Robotic sensors disguised as boulders, or ‘smart boulders’, have been used to measure the initiation and evolution of huge seafloor avalanches for the first time, revealing some surprising findings that will help inform where best to lay the seafloor cables that keep the internet running.
Published this week in the journal Nature Communications, this research shows that submarine avalanches of rock and sand can travel across the seafloor at almost 30 km/hour (similar to a human sprinter), and are powerful enough to move objects weighing almost one tonne for several kilometres. Submarine sediment avalanches regularly damage global networks of seafloor telecommunication cables, but are notoriously difficult to directly measure due to their powerful nature. This multi-year project is the most ambitious attempt yet to measure these avalanches; a total of 15 events were successfully tracked, some of which travelled for over 50 km into the deep sea.
More than 50 instruments were installed on and above the seabed within Monterey Canyon offshore California, including novel smart boulders designed to travel within the avalanches and measure their speed and movement. One of these smart boulders was also attached to a heavy (800 kg) frame that was carried several kilometres down the canyon within a slurry of sand and rock fragments. The presence of such a dense sediment-rich layer at the base of the avalanche came as a surprise, and challenges many existing theories about how these flows behave. Repeated seafloor surveys made by robotic submarines revealed that the zone of seafloor affected by this powerful and dense layer was only limited to a thin central part of the submarine canyon. As flows travelled further to deeper water where the canyon was wider, they were also found to slow down. These new findings provide valuable information to identify safe crossing points across other canyons for new seafloor cables and pipelines.

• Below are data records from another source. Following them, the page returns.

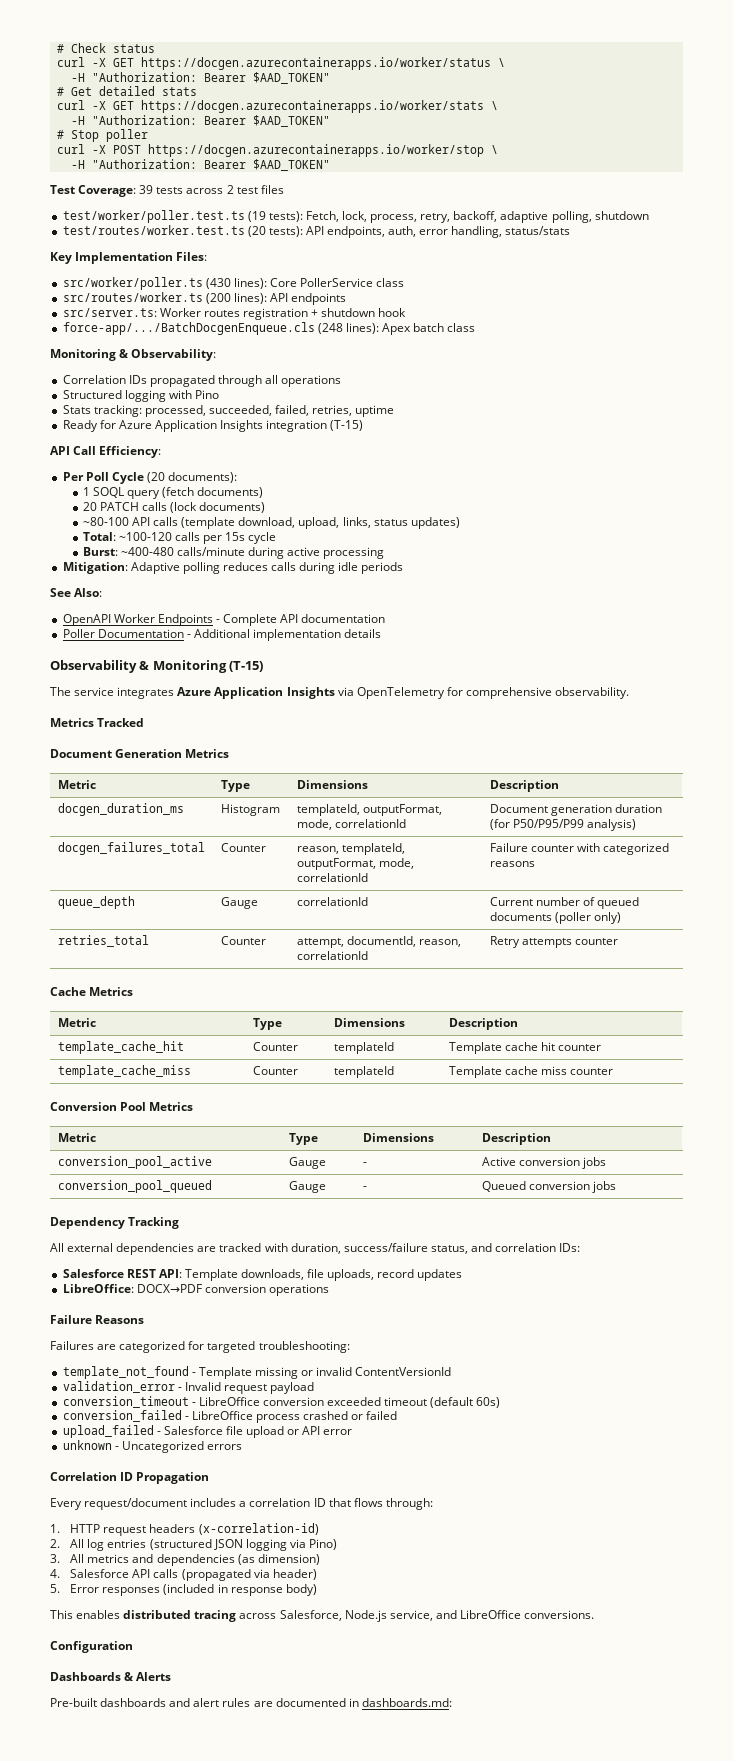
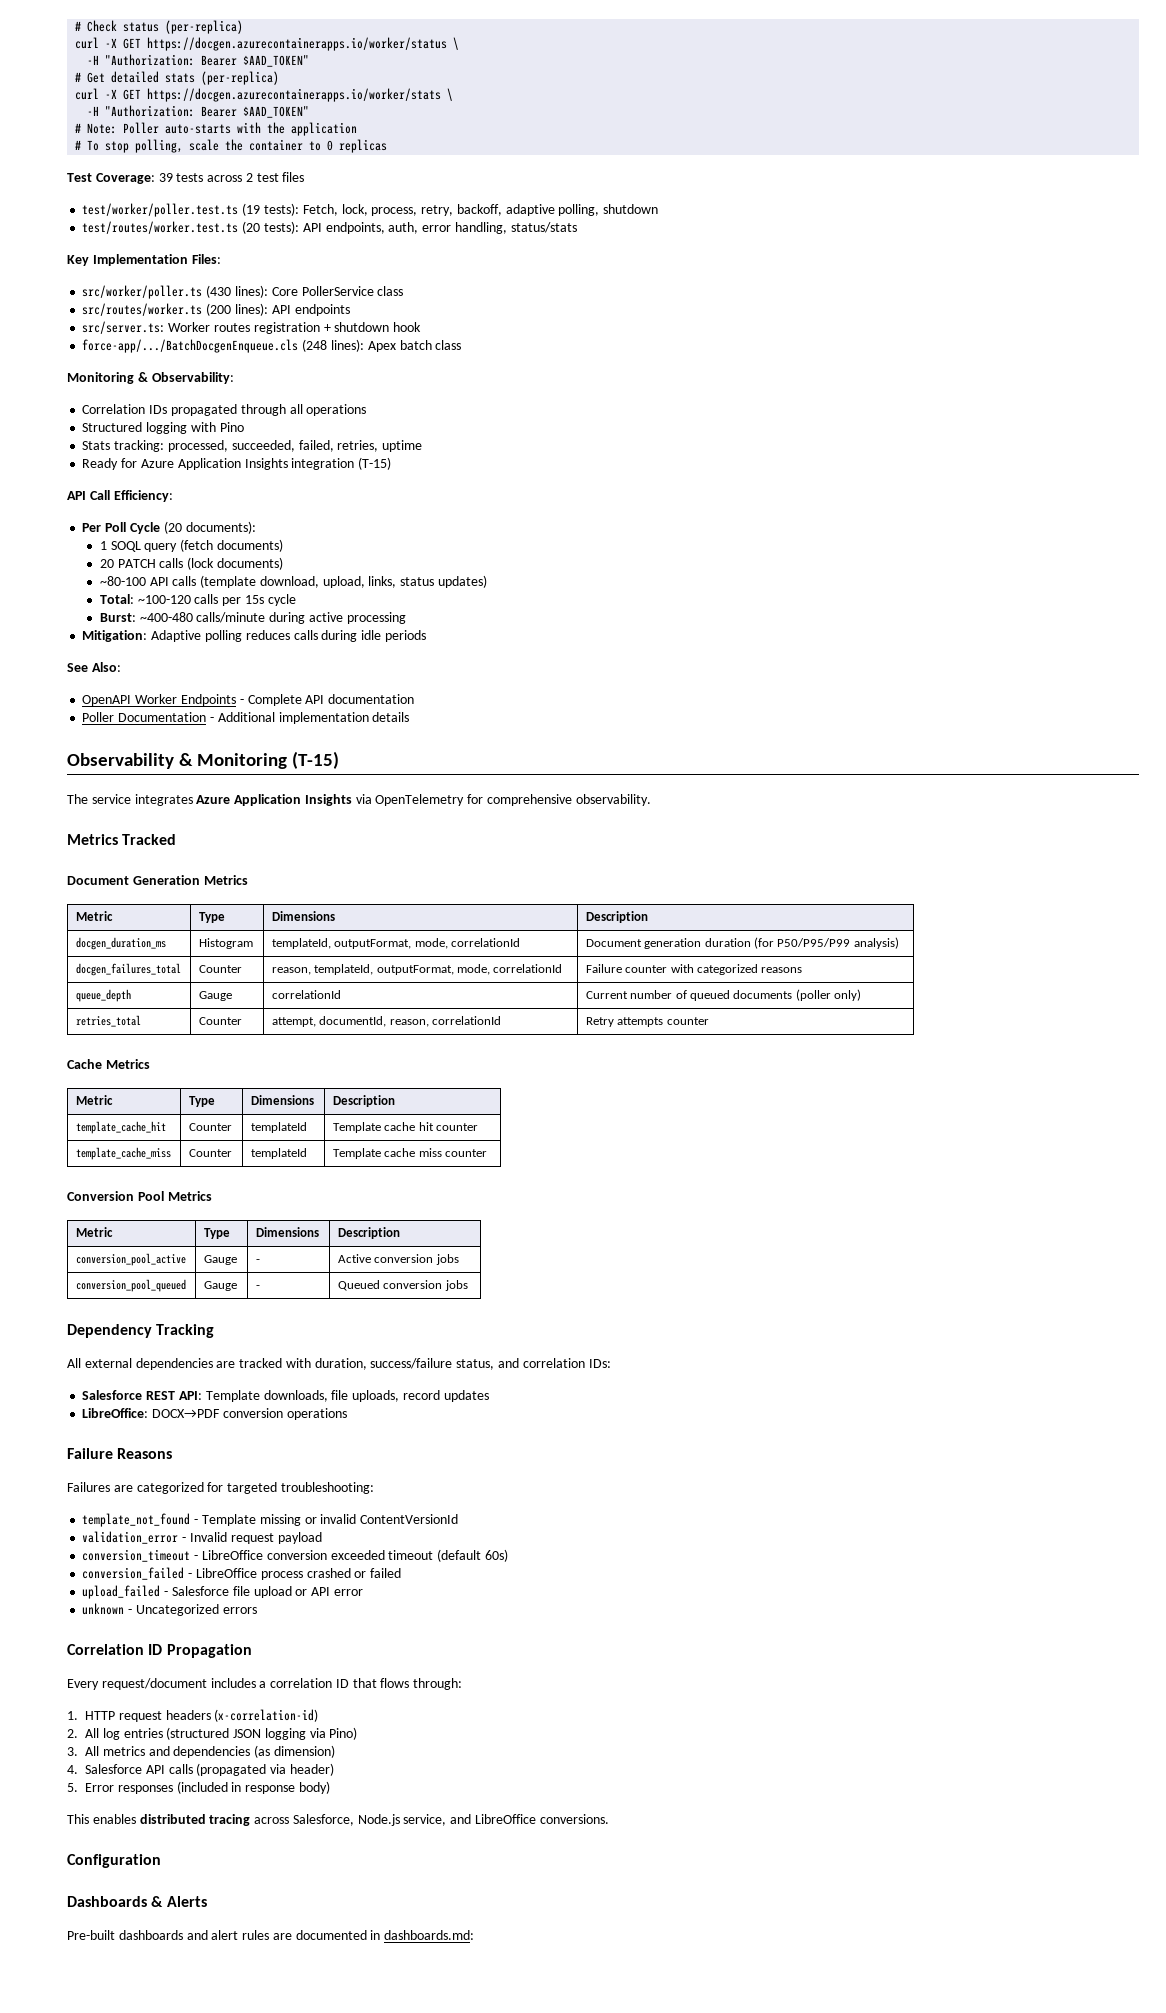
- # Check status
+ # Check status (per-replica)
- # Get detailed stats
+ # Get detailed stats (per-replica)
- # Stop poller
- curl -X POST https://docgen.azurecontainerapps.io/worker/stop \
- -H "Authorization: Bearer $AAD_TOKEN"
+ # Note: Poller auto-starts with the application
+ # To stop polling, scale the container to 0 replicas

National Oceanography Centre (NOC) scientist Dr Mike Clare, one of the authors of this paper, said “The dense nature of the submarine flows came as a surprise. It means they could cause more damage to communication cables than we thought. It will also make them harder to image.”

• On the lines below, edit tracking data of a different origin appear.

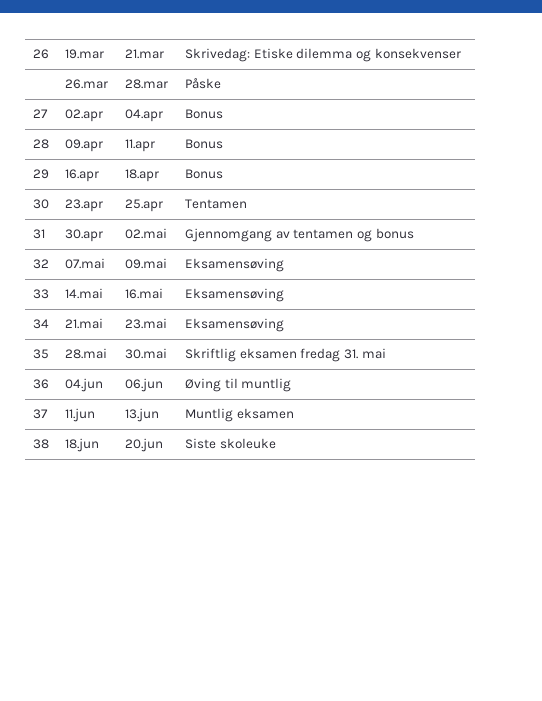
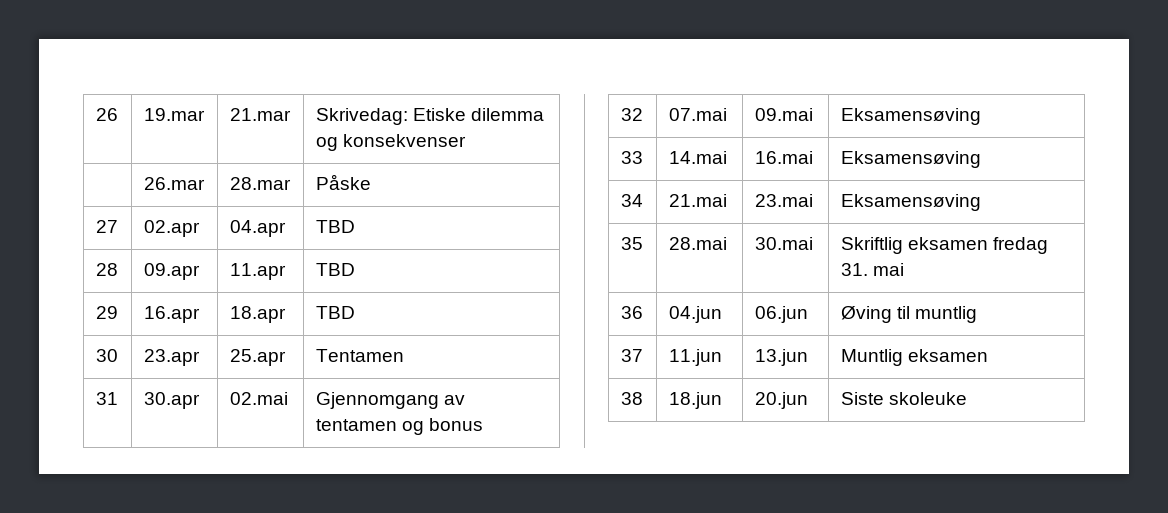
- 27 | 02.apr | 04.apr | Bonus
+ 27 | 02.apr | 04.apr | TBD
- 28 | 09.apr | 11.apr | Bonus
+ 28 | 09.apr | 11.apr | TBD
- 29 | 16.apr | 18.apr | Bonus
+ 29 | 16.apr | 18.apr | TBD

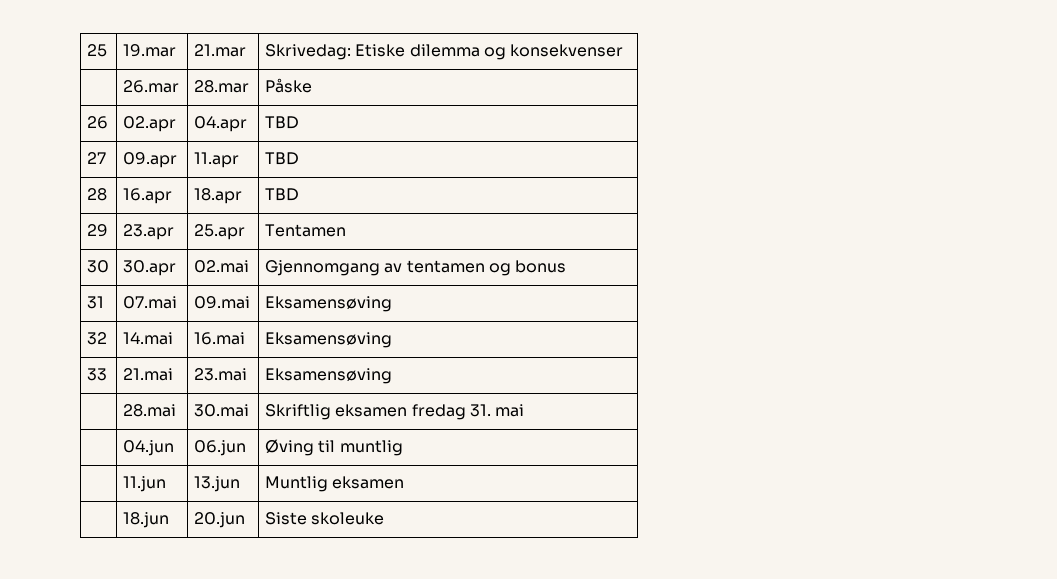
- 26 | 19.mar | 21.mar | Skrivedag: Etiske dilemma og konsekvenser
+ 25 | 19.mar | 21.mar | Skrivedag: Etiske dilemma og konsekvenser
- 27 | 02.apr | 04.apr | TBD
+ 26 | 02.apr | 04.apr | TBD
- 28 | 09.apr | 11.apr | TBD
+ 27 | 09.apr | 11.apr | TBD
- 29 | 16.apr | 18.apr | TBD
+ 28 | 16.apr | 18.apr | TBD
- 30 | 23.apr | 25.apr | Tentamen
+ 29 | 23.apr | 25.apr | Tentamen
- 31 | 30.apr | 02.mai | Gjennomgang av tentamen og bonus
+ 30 | 30.apr | 02.mai | Gjennomgang av tentamen og bonus
- 32 | 07.mai | 09.mai | Eksamensøving
+ 31 | 07.mai | 09.mai | Eksamensøving
- 33 | 14.mai | 16.mai | Eksamensøving
+ 32 | 14.mai | 16.mai | Eksamensøving
- 34 | 21.mai | 23.mai | Eksamensøving
+ 33 | 21.mai | 23.mai | Eksamensøving
- 35 | 28.mai | 30.mai | Skriftlig eksamen fredag 31. mai
+ | 28.mai | 30.mai | Skriftlig eksamen fredag 31. mai
- 36 | 04.jun | 06.jun | Øving til muntlig
+ | 04.jun | 06.jun | Øving til muntlig
- 37 | 11.jun | 13.jun | Muntlig eksamen
+ | 11.jun | 13.jun | Muntlig eksamen
- 38 | 18.jun | 20.jun | Siste skoleuke
+ | 18.jun | 20.jun | Siste skoleuke

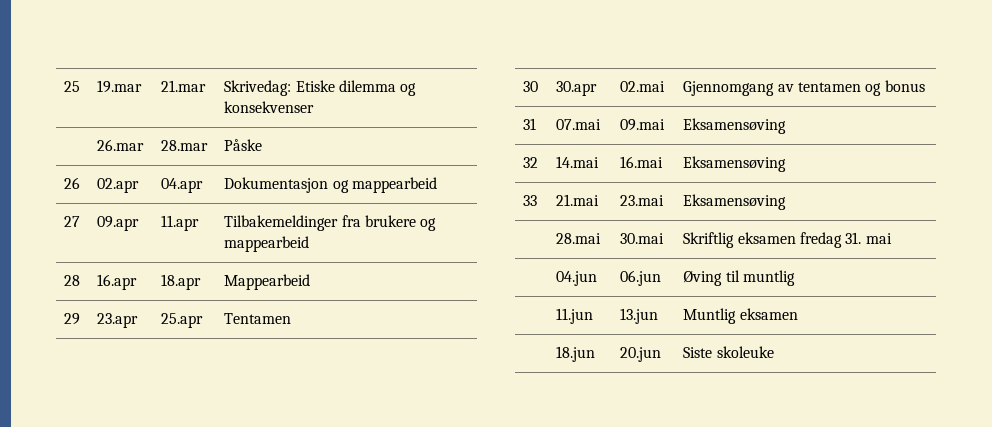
- 26 | 02.apr | 04.apr | TBD
+ 26 | 02.apr | 04.apr | Dokumentasjon og mappearbeid
- 27 | 09.apr | 11.apr | TBD
+ 27 | 09.apr | 11.apr | Tilbakemeldinger fra brukere og mappearbeid
- 28 | 16.apr | 18.apr | TBD
+ 28 | 16.apr | 18.apr | Mappearbeid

One of the other key findings of this 18-month, international, collaborative investigation, is that these powerful avalanches do not necessarily need a big event to trigger them.
Dr Clare continued “If you think about snow avalanches, you can trigger one with a stick of dynamite dropped from a helicopter. On the other hand, if the conditions on the slope are just right, even a handclap up the valley could trigger one. Our research shows that submarine sediment avalanches are the same…they do not necessarily need a big trigger if the conditions are right.
In some ways the lack of a specific trigger makes it harder to predict precisely when these events will occur, but we did find that they are more likely during stormy seasons, which helps forecast periods when they are more likely.”
The new study forms part of the NOC’s research portfolio that aims to help protect people and property from marine hazards; it was funded by the David and Lucile Packard Foundation, and the Natural Environment Research Council (NERC). Dr Mike Clare was supported by the NERC “Environmental Risks to Infrastructure” Innovation Programme, which aims to better understand how natural hazards impact infrastructure and society. The field programme was led by Monterey Bay Aquarium Research Institute, supported by United States Geological Survey, Ocean University of China, Quindao National Laboratory for Marine Science and Technology, Durham University, Hull University, University of Southampton and National Oceanography Centre.